Siurakarta – Dalam beberapa tahun terakhir, isu lingkungan dan perubahan iklim semakin mendesak, mendorong banyak pihak untuk mencari solusi berkelanjutan. Salah satunya adalah konsep ekonomi ramah lingkungan (green economy), yang menggabungkan tiga aspek utama: ekonomi, inklusi sosial, dan kelestarian lingkungan.
Konsep green economy ini diyakini mampu mengurangi dampak kerusakan lingkungan sekaligus menciptakan peluang ekonomi baru bagi masyarakat. Di Surakarta, inisiatif ini diwujudkan melalui pelatihan bagi relawan Komunitas Siaga Bencana (SIBAT) PMI, yang digagas oleh Muhammad Luthfi Hamdani, M.M bersama tim dosen Politeknik Akbara.
Pelatihan ini bertujuan untuk meningkatkan pemahaman dan keterampilan peserta dalam menerapkan praktik ekonomi ramah lingkungan. Peserta, yang terdiri dari 22 relawan SIBAT, diajak untuk memahami konsep dasar green economy, teknik pemilahan sampah, serta pembuatan kerajinan dari bahan bekas.
Materi disampaikan secara interaktif melalui presentasi, video, dan praktik langsung, seperti membuat pot tanaman dari galon bekas atau kotak tisu dari stik es krim. Antusiasme peserta terlihat dari diskusi aktif dan pertanyaan yang diajukan selama sesi.

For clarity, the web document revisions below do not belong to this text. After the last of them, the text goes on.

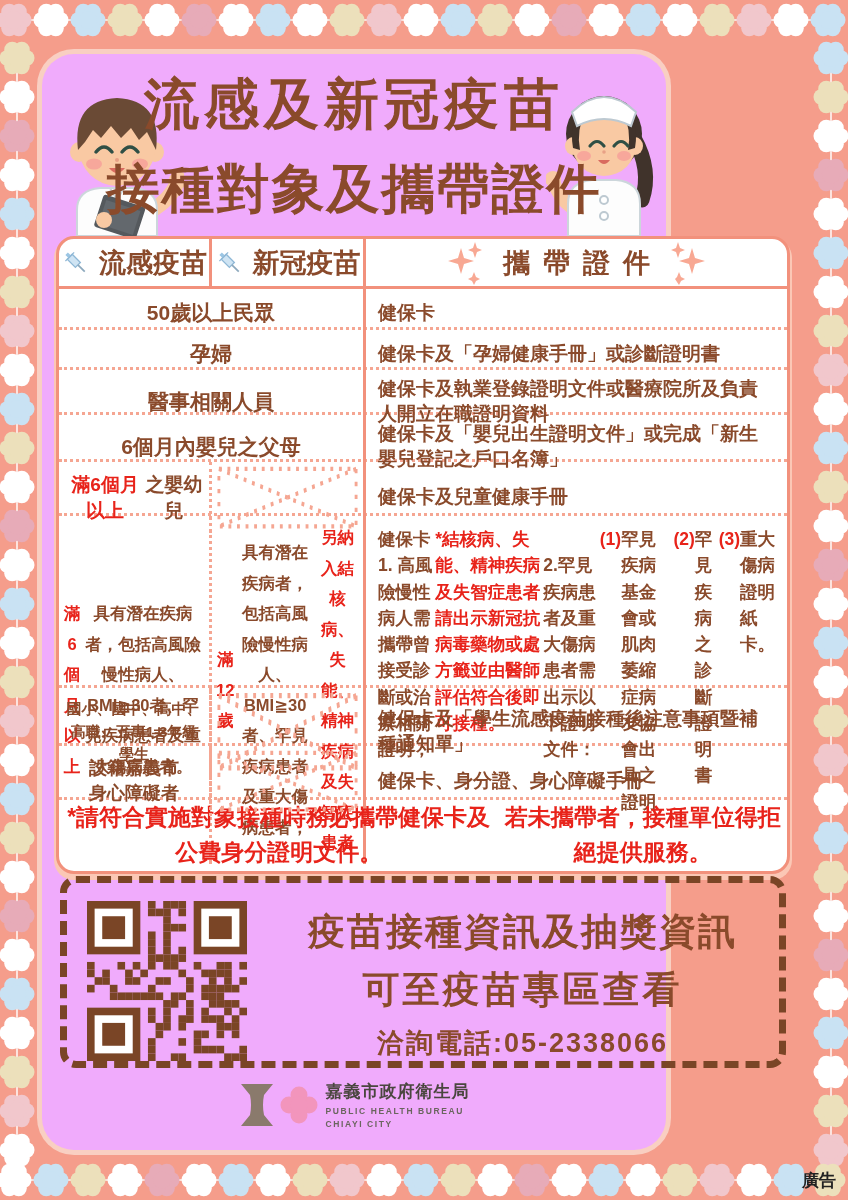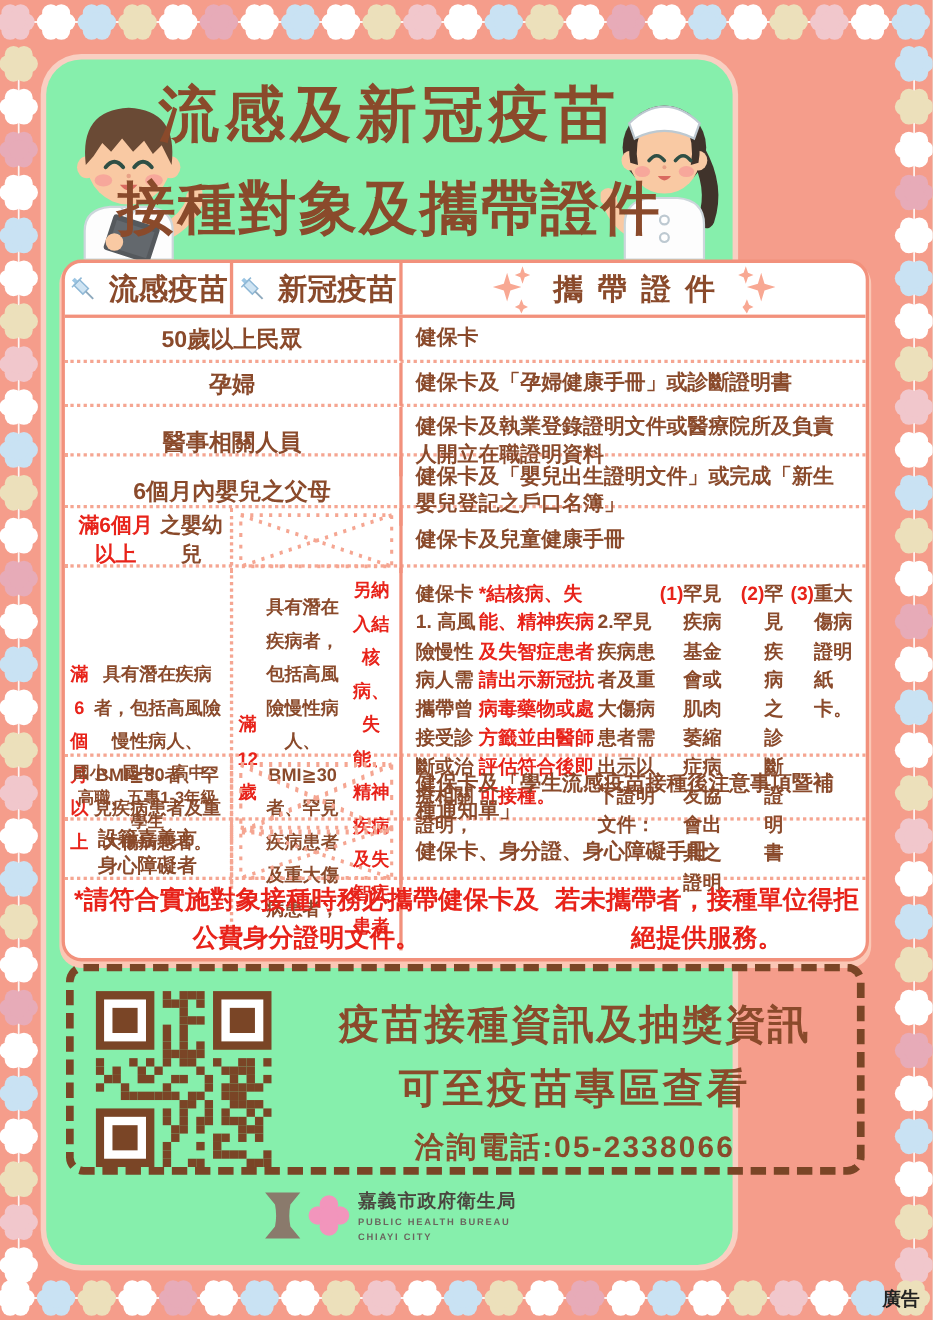--- a/index.html
+++ b/index.html
@@ -4,40 +4,40 @@
 <style>
   :root{
     --bg:#f59d8b; --brown:#8a4a2b; --red:#e8231a;
     --tb:#f2917c; --td:#f5a692; --qr:#7a4526;
     --skin:#f9c9a3; --cheek:#f7a79b;
   }
   *{box-sizing:border-box;margin:0;padding:0}
   body{font-family:"Liberation Sans","DejaVu Sans",sans-serif}
   .page{position:relative;width:848px;height:1200px;background:var(--bg);overflow:hidden}
   #garland{position:absolute;left:0;top:0;width:848px;height:1200px}
-  .card{position:absolute;left:42px;top:54px;width:624px;height:1096px;background:#86efac;
+  .card{position:absolute;left:42px;top:54px;width:624px;height:1096px;background:#f0abfc;
         border-radius:32px;box-shadow:0 0 0 5px #f9cfc2}
   
   .title{position:absolute;left:0;right:0;top:14px;text-align:center;color:var(--brown);font-weight:bold}
   .title-line1{font-size:55px;letter-spacing:5px}
   .title-line2{font-size:53px;letter-spacing:2px;margin-top:12px}
   .doctor{position:absolute;left:10px;top:34px}
   .nurse{position:absolute;right:2px;top:24px}
   
   .vax-table{position:absolute;left:14px;top:182px;width:734px;border:3px solid var(--tb);
              border-radius:18px;background:#fff;overflow:hidden;box-shadow:0 4px 0 2px #fbc7b5}
   .thead{display:grid;grid-template-columns:150px 154px 1fr;height:50px;border-bottom:3px solid var(--tb)}
   .th{display:flex;align-items:center;justify-content:center;gap:8px;font-size:27px;font-weight:bold;color:var(--brown)}
   .th + .th{border-left:3px solid var(--tb)}
   .th .sp{letter-spacing:13px;padding-left:13px}
   .trow{display:grid;grid-template-columns:150px 154px 1fr;border-top:3px dotted var(--td)}
   .trow.first{border-top:none}
   .trow.merged{grid-template-columns:304px 1fr}
   .cell{display:flex;align-items:center;justify-content:center;text-align:center;
-        color:var(--brown);font-weight:bold;padding:4px 6px;font-size:21px}
+        color:var(--brown);font-weight:bold;padding:10px 6px;font-size:21px}
   .cell.docs{justify-content:flex-start;text-align:left;border-left:3px solid var(--tb);
              padding:7px 12px;font-size:19px;line-height:1.3}
   .cell.na{border-left:3px dotted var(--td);position:relative}
   .na-svg{position:absolute;left:5px;top:4px;width:calc(100% - 10px);height:calc(100% - 8px)}
   .pre{white-space:pre-line}
   .red{color:var(--red)}
   .r0{height:38px}.r1{height:40px}.r2{height:45px}.r3{height:47px}
   .r4{height:54px}.r5{height:172px}.r6{height:58px}.r7{height:54px}
   .f-small{font-size:19px;line-height:1.35}
   .f-tiny{font-size:15px;line-height:1.5}

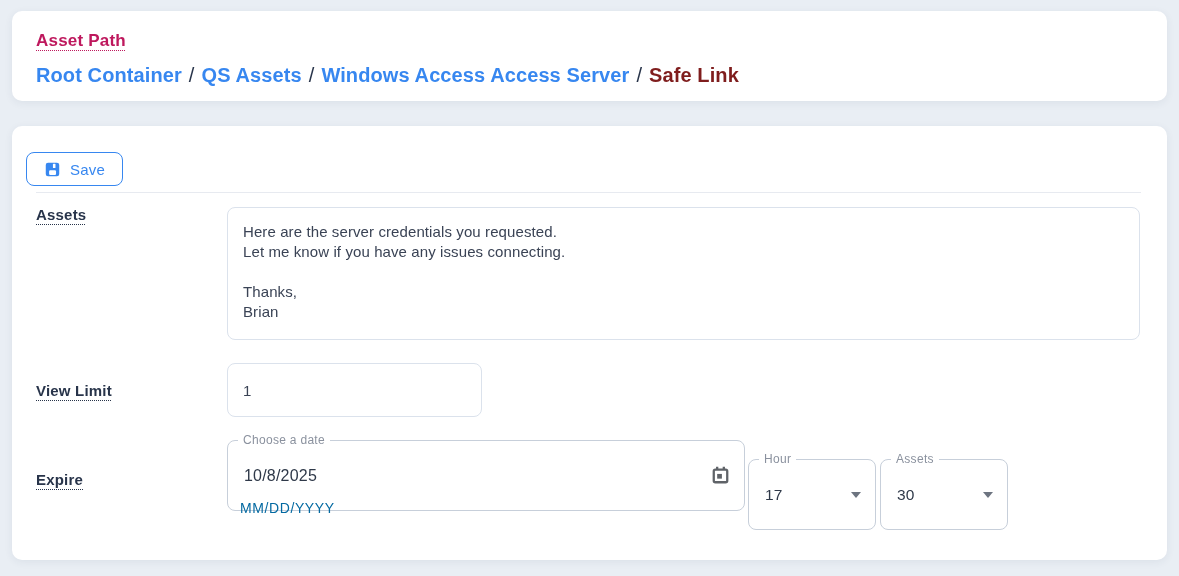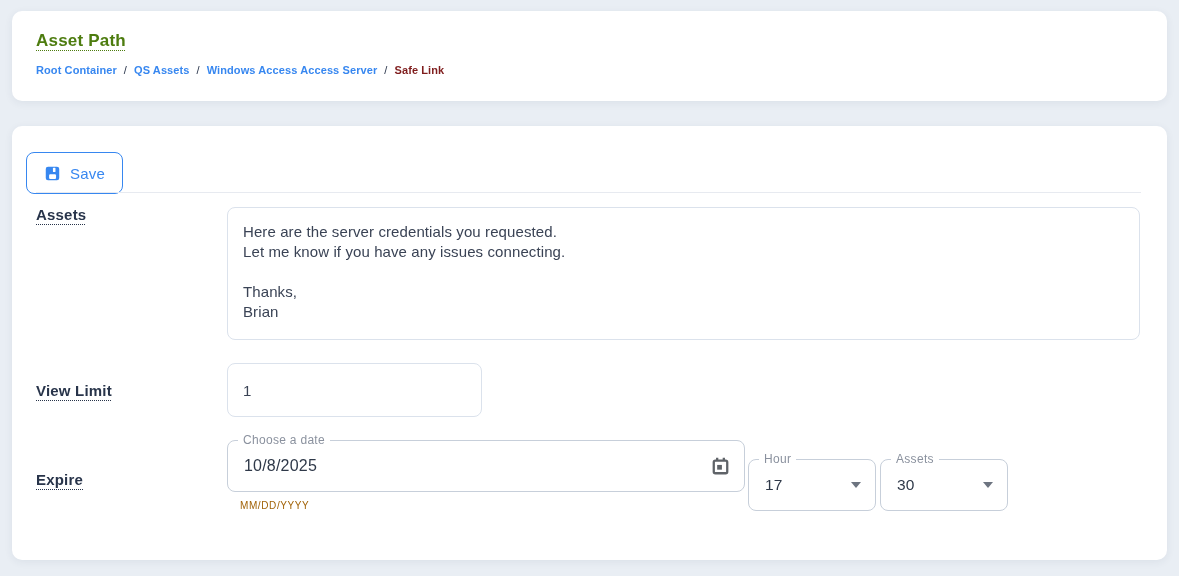--- a/index.html
+++ b/index.html
@@ -15,45 +15,45 @@
     position: absolute;
     background: #ffffff;
     border-radius: 10px;
     box-shadow: 0 2px 8px rgba(40, 60, 90, 0.07);
   }
   
   .asset-path-card { left: 12px; top: 11px; width: 1155px; height: 90px; padding: 20px 24px; }
   .page-title {
     font-size: 17px;
     font-weight: 700;
-    color: #4d7c0f;
+    color: #be185d;
     display: inline-block;
     text-decoration: underline dotted 1px;
     text-underline-offset: 4px;
     letter-spacing: 0.2px;
   }
   .breadcrumb {
     margin-top: 13px;
-    font-size: 11px;
+    font-size: 20px;
     font-weight: 600;
     letter-spacing: 0.1px;
     display: flex;
     align-items: flex-end;
     gap: 7px;
     white-space: nowrap;
   }
   .crumb-link { color: #3787f0; text-decoration: none; cursor: pointer; }
   .crumb-sep { color: #28344a; font-weight: 500; }
   .crumb-current { color: #7f1d1d; font-weight: 600; }
 
   
   .form-card { left: 12px; top: 126px; width: 1155px; height: 434px; }
   .save-button {
     position: absolute; left: 14px; top: 26px;
-    height: 42px; padding: 0 17px;
+    height: 34px; padding: 0 17px;
     display: inline-flex; align-items: center; gap: 9px;
     background: #ffffff;
     border: 1px solid #3787f0;
     border-radius: 8px;
     color: #3787f0;
     font-family: inherit;
     font-size: 15px;
     letter-spacing: 0.2px;
     cursor: pointer;
   }
@@ -96,21 +96,21 @@
     padding: 0 15px;
     font-family: inherit;
     font-size: 15px;
     color: #3a4355;
     outline: none;
     background: #ffffff;
   }
 
   
   .outlined {
-    position: absolute; top: 314px; height: 52px;
+    position: absolute; top: 314px; height: 71px;
     border: 1px solid #c7cfda;
     border-radius: 8px;
     background: #ffffff;
     display: flex; align-items: center;
   }
   .outlined .float-label {
     position: absolute; top: -8px; left: 10px;
     background: #ffffff;
     padding: 0 5px;
     font-size: 12px;
@@ -125,21 +125,21 @@
     font-family: inherit; font-size: 16px; color: #2f3949;
     padding: 0 0 0 16px; flex: 1; min-width: 0; letter-spacing: 0.2px;
   }
   .calendar-button {
     border: none; background: transparent; cursor: pointer;
     display: inline-flex; align-items: center; justify-content: center;
     width: 36px; height: 36px; margin-right: 6px; border-radius: 50%;
   }
   .format-hint {
     position: absolute; left: 228px; top: 374px;
-    font-size: 10px; color: #a16207; letter-spacing: 0.6px;
+    font-size: 14px; color: #0369a1; letter-spacing: 0.6px;
   }
   .select-field { width: 128px; cursor: pointer; margin-top: 19px; }
   .select-hour   { left: 736px; }
   .select-minute { left: 868px; }
   .select-second { left: 1000px; }
   .select-value {
     font-size: 15.5px; color: #2f3949; padding-left: 16px; flex: 1;
     letter-spacing: 0.2px;
   }
   .select-arrow {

Surakarta merupakan wilayah rentan bencana, seperti banjir dan tanah longsor, sehingga upaya pengurangan sampah dan daur ulang menjadi langkah preventif yang penting.
Melalui pelatihan ini, relawan SIBAT tidak hanya belajar mengurangi dampak lingkungan, tetapi juga mengubah sampah menjadi produk bernilai ekonomi.
Misalnya, sampah anorganik seperti botol plastik atau galon air dimanfaatkan kembali sebagai bahan kerajinan yang bisa dijual, menciptakan peluang usaha baru.
Baca Juga: Pilihan Terbaik untuk Menerbitkan Karyamu Menjadi Buku Ber-ISBN
Hasil evaluasi menunjukkan peningkatan signifikan dalam pemahaman peserta. Sebanyak 100% peserta menguasai konsep green economy, sementara 91% mampu mempraktikkan pemilahan sampah dan pembuatan kerajinan.
Angka ini menunjukkan bahwa pendekatan teoritis dan praktis yang digunakan dalam pelatihan efektif. Selain itu, beberapa peserta bahkan mulai merencanakan ide bisnis berbasis daur ulang, menandakan potensi jangka panjang dari kegiatan ini.
Namun, tantangan tetap ada. Mayoritas peserta masih belum terbiasa dengan praktik ekonomi ramah lingkungan dalam kehidupan sehari-hari. Kurangnya kebiasaan dan pengetahuan mendalam menjadi penghalang utama.
Untuk itu, peserta merekomendasikan adanya tindak lanjut, seperti pendampingan berkala atau lokakarya lanjutan, agar keterampilan yang telah dipelajari dapat terus dikembangkan dan diimplementasikan.
Pelatihan ini juga menyoroti pentingnya kolaborasi antar-pemangku kepentingan. Dukungan dari PMI Surakarta, mitra daur ulang seperti RAPEL.ID, dan akademisi Politeknik Akbara menjadi kunci keberhasilan kegiatan.
Sinergi semacam ini perlu diperluas ke komunitas lain agar dampaknya lebih masif. Selain itu, sosialisasi green economy melalui media atau kampanye publik bisa menjadi langkah berikutnya untuk menjangkau masyarakat lebih luas.
Ekonomi ramah lingkungan bukan sekadar tren, melainkan kebutuhan mendesak di tengah krisis iklim dan lingkungan. Pelatihan bagi relawan SIBAT PMI Surakarta membuktikan bahwa dengan pendekatan yang tepat, masyarakat bisa diajak untuk berpartisipasi aktif dalam gerakan berkelanjutan.
Langkah kecil seperti daur ulang atau pembuatan kerajinan dari sampah, jika dilakukan secara kolektif, dapat memberikan dampak besar bagi lingkungan dan perekonomian lokal.
Ke depan, inisiatif serupa perlu diduplikasi di berbagai daerah, dengan menyesuaikan konteks lokal dan melibatkan lebih banyak pihak.
Dengan demikian, transisi menuju ekonomi hijau tidak hanya menjadi wacana, tetapi juga aksi nyata yang mampu mengubah pola pikir dan perilaku masyarakat menuju kehidupan yang lebih berkelanjutan.